Shidarta mengingatkan ada sejumlah tantangan dan ancaman yang harus diwaspadai. Ia mengatakan bahwa di era data yang melimpah ruah, tidak semua dapat dikelola menjadi informasi yang akurat. Ini karena pihak-pihak yang menjadi pengendali data itu sendiri memiliki kepentingan. Akibatnya tekne menjadi tidak sepenuhnya netral. Informasi ini perlu dikelola agar menjadi pengetahuan. Pada akhirnya,pengetahuan yang dipakai sebagai pengambilan kebijakan harus sampai pada tingkat kebijaksanaan (wisdom).
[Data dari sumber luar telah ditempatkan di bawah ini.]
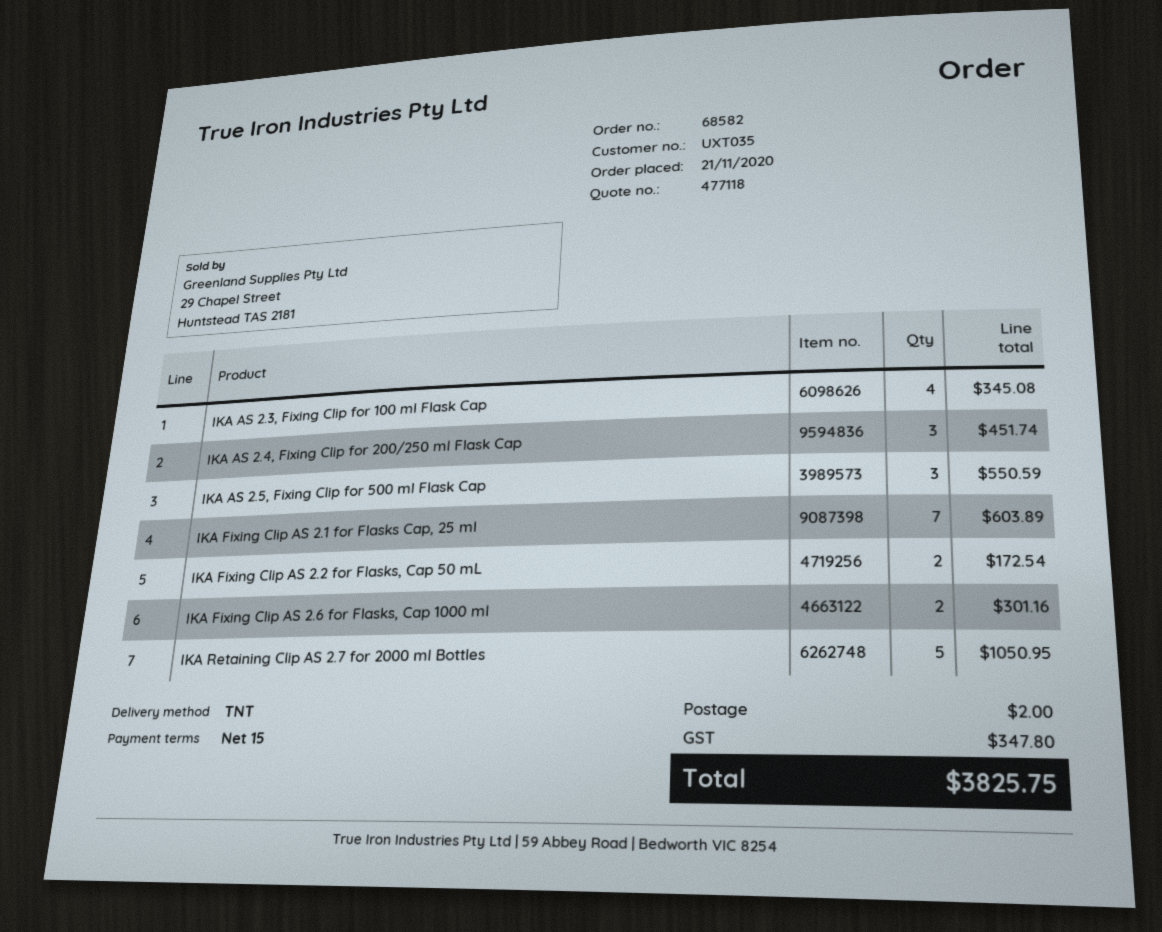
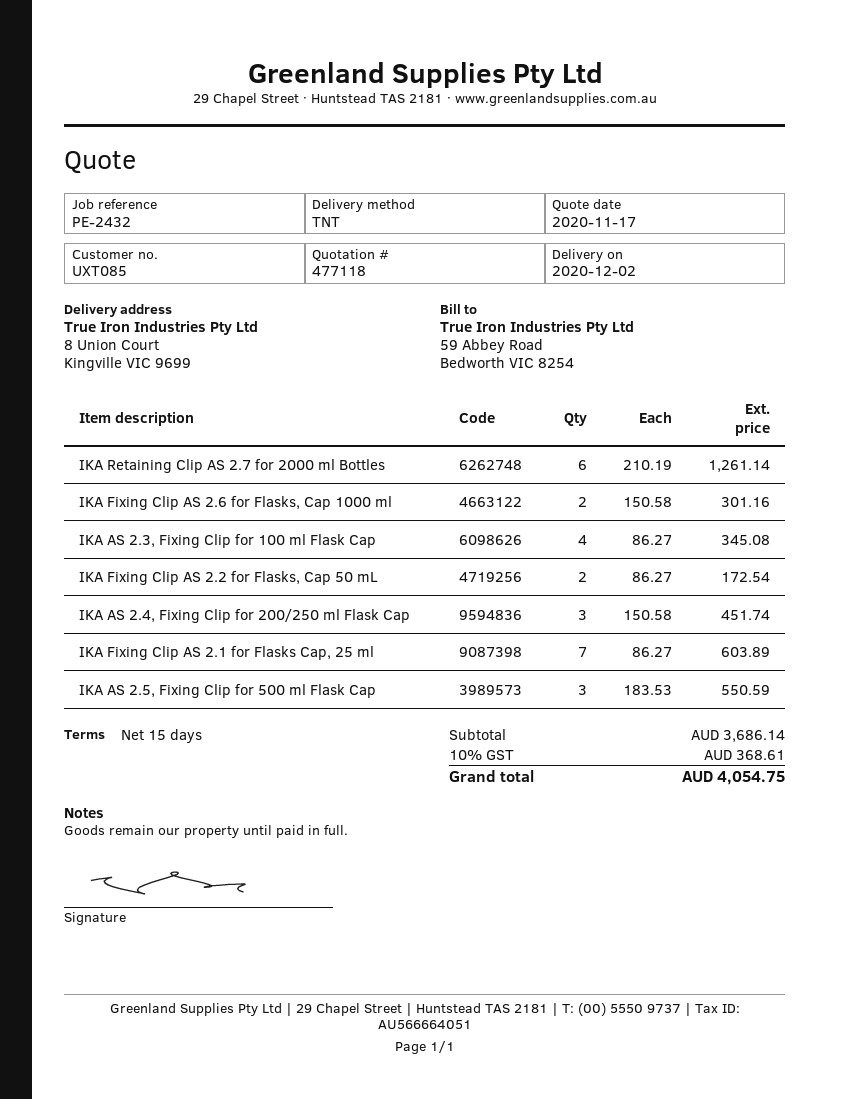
customer number: UXT035 -> UXT085
IKA Retaining Clip AS 2.7 for 2000 ml Bottles: 5 for 1050.95 -> 6 for 1261.14
shipping: 2.00 -> none
tax: 347.80 -> 368.61
total: 3825.75 -> 4054.75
- Apakah keadilan itu bagi situasi kemanusiaan kita dewasa ini dan mengapa ia terasa makin utopis? Pertanyaan ini layak diajukan karena kohesi sosial kita cenderung makin melemah. Pelemahan itu membuat gagasan-gagasan ideal seperti keadilan, terasa seperti barang usang, sehingga tiap orang dan/atau kelompok lebih mementingkan kepentingan pragmatis mereka sendiri-sendiri. Politik identitas, retribalisasi, insensibilitas sosial, dan narsisme menjadi ciri-ciri yang menyertai keterbelahan sosial tersebut. Fenomena pamer kekuasaan dan kekayaan, misalnya, bakal diperlihatkan secara masif melalui media sosial tanpa mempertimbangkan dampak destruktifnya secara sosial. Kalaupun ada keadilan, maka keadilan prosedural dianggap sudah memadai daripada harus bersusah payah menggapai keadilan yang substansial.
- Sampai kapan profesi hukum akan bertahan dalam format tradisionalnya tanpa kemudian teralihkan oleh pemeran-pemeran pengganti non-human atas nama kecanggihan teknologi informasi? Otomasi yang melanda kehidupan manusia tidak menjamin akan membuahkan penyikapan manusia secara lebih rasional. Oleh karena teknologi informasi sendiri bukan instrumen yang netral, maka substansi data, informasi, dan pengetahuan yang diproses di dalamnya pun akan lebih sulit direfleksikan secara rasional. Dengan demikian, hukum yang dihasilkan melalui instrumen seperti ini sangat mungkin justru akan makin irasional. Kekeliruan pembentukan, penemuan, pengadvokasian, dan pengadministrasian hukum bakal makin kasatmata karena didorong oleh ketergesa-gesaan (dromologi budaya). Ciri-cirinya dapat dikenali dari pragmatisme sempit dalam berhukum, produk hukum yang sok-moralis (legal moralism), dan kematian demokrasi dengan mengatasnamakan rakyat secara semu (argumentum ad populum). Akan banyak produk hukum, seperti peraturan perundang-undangan, putusan hakim, dan kebijakan administratif yang isinya “membingungkan” karena diproses secara tidak proporsional menurut standar keilmuan hukum yang tepat.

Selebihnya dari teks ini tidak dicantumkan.